*** Opening of SOURCE MATERIAL ***
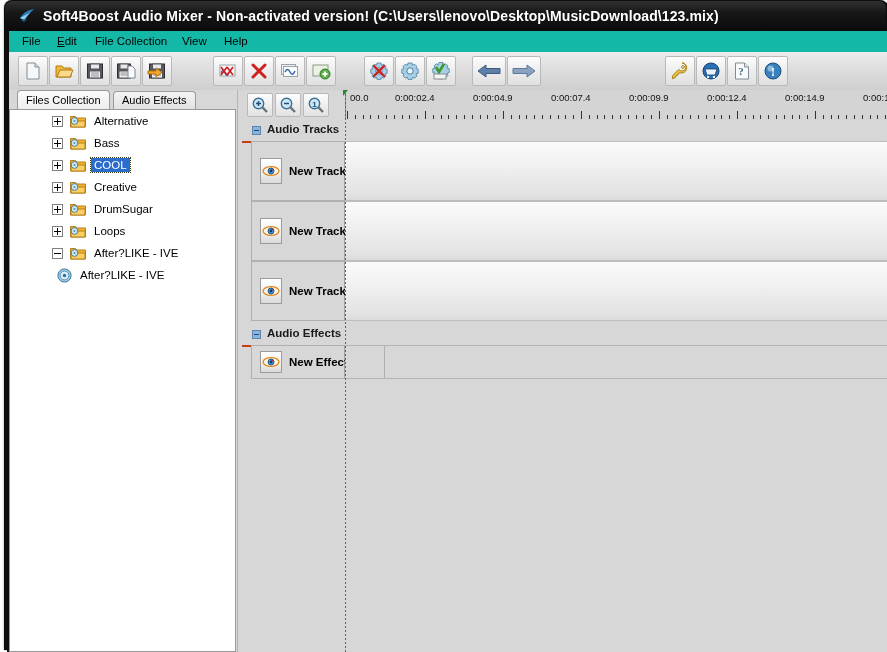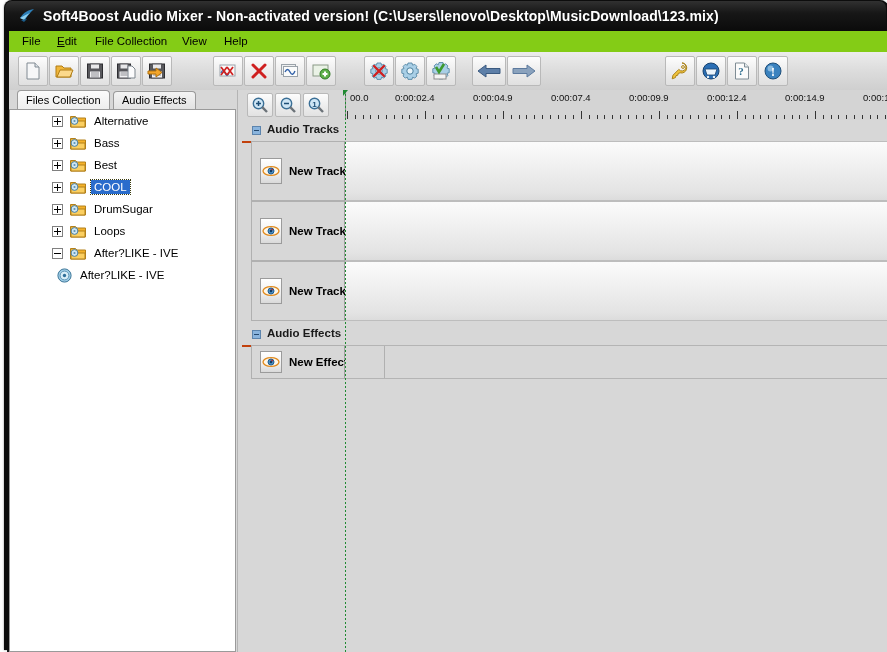--- a/index.html
+++ b/index.html
@@ -64,7 +64,7 @@
   .menubar {
     position: absolute; left: 0; top: 0;
     width: 878px; height: 21px;
-    background: #84cc16;
+    background: #14b8a6;
   }
   .menu-item {
     position: absolute; top: 2px;

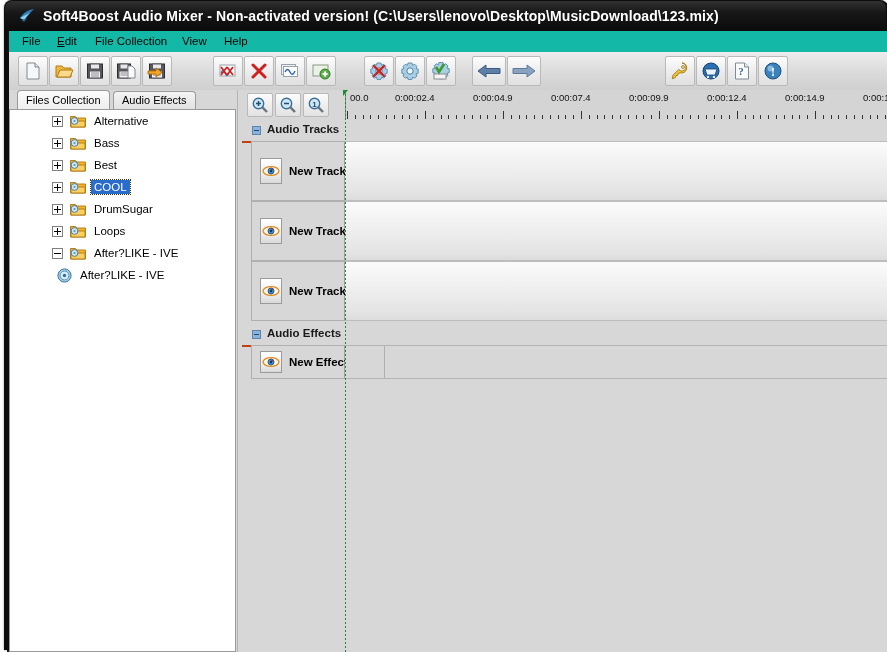--- a/index.html
+++ b/index.html
@@ -560,18 +560,6 @@
           <span class="tree-label">Bass</span>
         </div>
 
-        <div class="tree-row">
-          <span class="expander plus"></span>
-          <span class="tree-icon">
-            <svg width="16" height="14" viewBox="0 0 16 14">
-              <path d="M0.5 2.5 h5 l1.5 1.5 h8.5 v9 h-15 z" fill="#f5b22a" stroke="#b3801a"></path>
-              <path d="M1 13 v-6 h14 v6 z" fill="#fbcf61" stroke="#b3801a"></path>
-              <circle cx="4.5" cy="7" r="3.4" fill="#cfe6f3" stroke="#4b7f9e"></circle>
-              <circle cx="4.5" cy="7" r="1.1" fill="#5d93b5"></circle>
-            </svg>
-          </span>
-          <span class="tree-label">Best</span>
-        </div>
 
         <div class="tree-row">
           <span class="expander plus"></span>

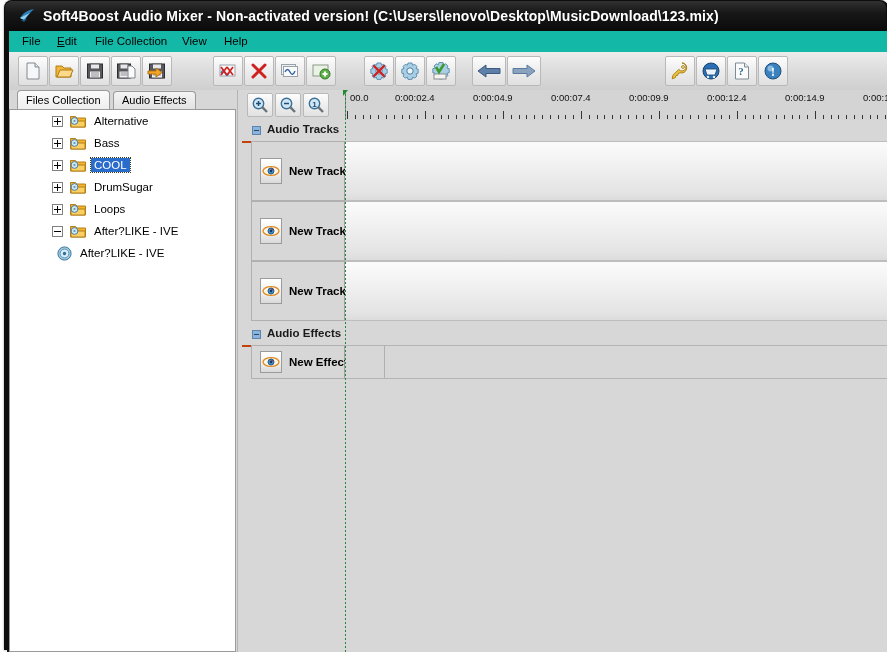--- a/index.html
+++ b/index.html
@@ -574,6 +574,18 @@
           <span class="tree-label selected">COOL</span>
         </div>
 
+        <div class="tree-row">
+          <span class="expander plus"></span>
+          <span class="tree-icon">
+            <svg width="16" height="14" viewBox="0 0 16 14">
+              <path d="M0.5 2.5 h5 l1.5 1.5 h8.5 v9 h-15 z" fill="#f5b22a" stroke="#b3801a"></path>
+              <path d="M1 13 v-6 h14 v6 z" fill="#fbcf61" stroke="#b3801a"></path>
+              <circle cx="4.5" cy="7" r="3.4" fill="#cfe6f3" stroke="#4b7f9e"></circle>
+              <circle cx="4.5" cy="7" r="1.1" fill="#5d93b5"></circle>
+            </svg>
+          </span>
+          <span class="tree-label">Creative</span>
+        </div>
 
         <div class="tree-row">
           <span class="expander plus"></span>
*** Close of SOURCE MATERIAL ***
=== YOUR TASK ===
Everything in the records above must be repeated exactly, apart from the pictures.

=== ANSWER TO THE EXERCISE ===
--- a/index.html
+++ b/index.html
@@ -64,7 +64,7 @@
   .menubar {
     position: absolute; left: 0; top: 0;
     width: 878px; height: 21px;
-    background: #84cc16;
+    background: #14b8a6;
   }
   .menu-item {
     position: absolute; top: 2px;

--- a/index.html
+++ b/index.html
@@ -560,18 +560,6 @@
           <span class="tree-label">Bass</span>
         </div>
 
-        <div class="tree-row">
-          <span class="expander plus"></span>
-          <span class="tree-icon">
-            <svg width="16" height="14" viewBox="0 0 16 14">
-              <path d="M0.5 2.5 h5 l1.5 1.5 h8.5 v9 h-15 z" fill="#f5b22a" stroke="#b3801a"></path>
-              <path d="M1 13 v-6 h14 v6 z" fill="#fbcf61" stroke="#b3801a"></path>
-              <circle cx="4.5" cy="7" r="3.4" fill="#cfe6f3" stroke="#4b7f9e"></circle>
-              <circle cx="4.5" cy="7" r="1.1" fill="#5d93b5"></circle>
-            </svg>
-          </span>
-          <span class="tree-label">Best</span>
-        </div>
 
         <div class="tree-row">
           <span class="expander plus"></span>

--- a/index.html
+++ b/index.html
@@ -574,6 +574,18 @@
           <span class="tree-label selected">COOL</span>
         </div>
 
+        <div class="tree-row">
+          <span class="expander plus"></span>
+          <span class="tree-icon">
+            <svg width="16" height="14" viewBox="0 0 16 14">
+              <path d="M0.5 2.5 h5 l1.5 1.5 h8.5 v9 h-15 z" fill="#f5b22a" stroke="#b3801a"></path>
+              <path d="M1 13 v-6 h14 v6 z" fill="#fbcf61" stroke="#b3801a"></path>
+              <circle cx="4.5" cy="7" r="3.4" fill="#cfe6f3" stroke="#4b7f9e"></circle>
+              <circle cx="4.5" cy="7" r="1.1" fill="#5d93b5"></circle>
+            </svg>
+          </span>
+          <span class="tree-label">Creative</span>
+        </div>
 
         <div class="tree-row">
           <span class="expander plus"></span>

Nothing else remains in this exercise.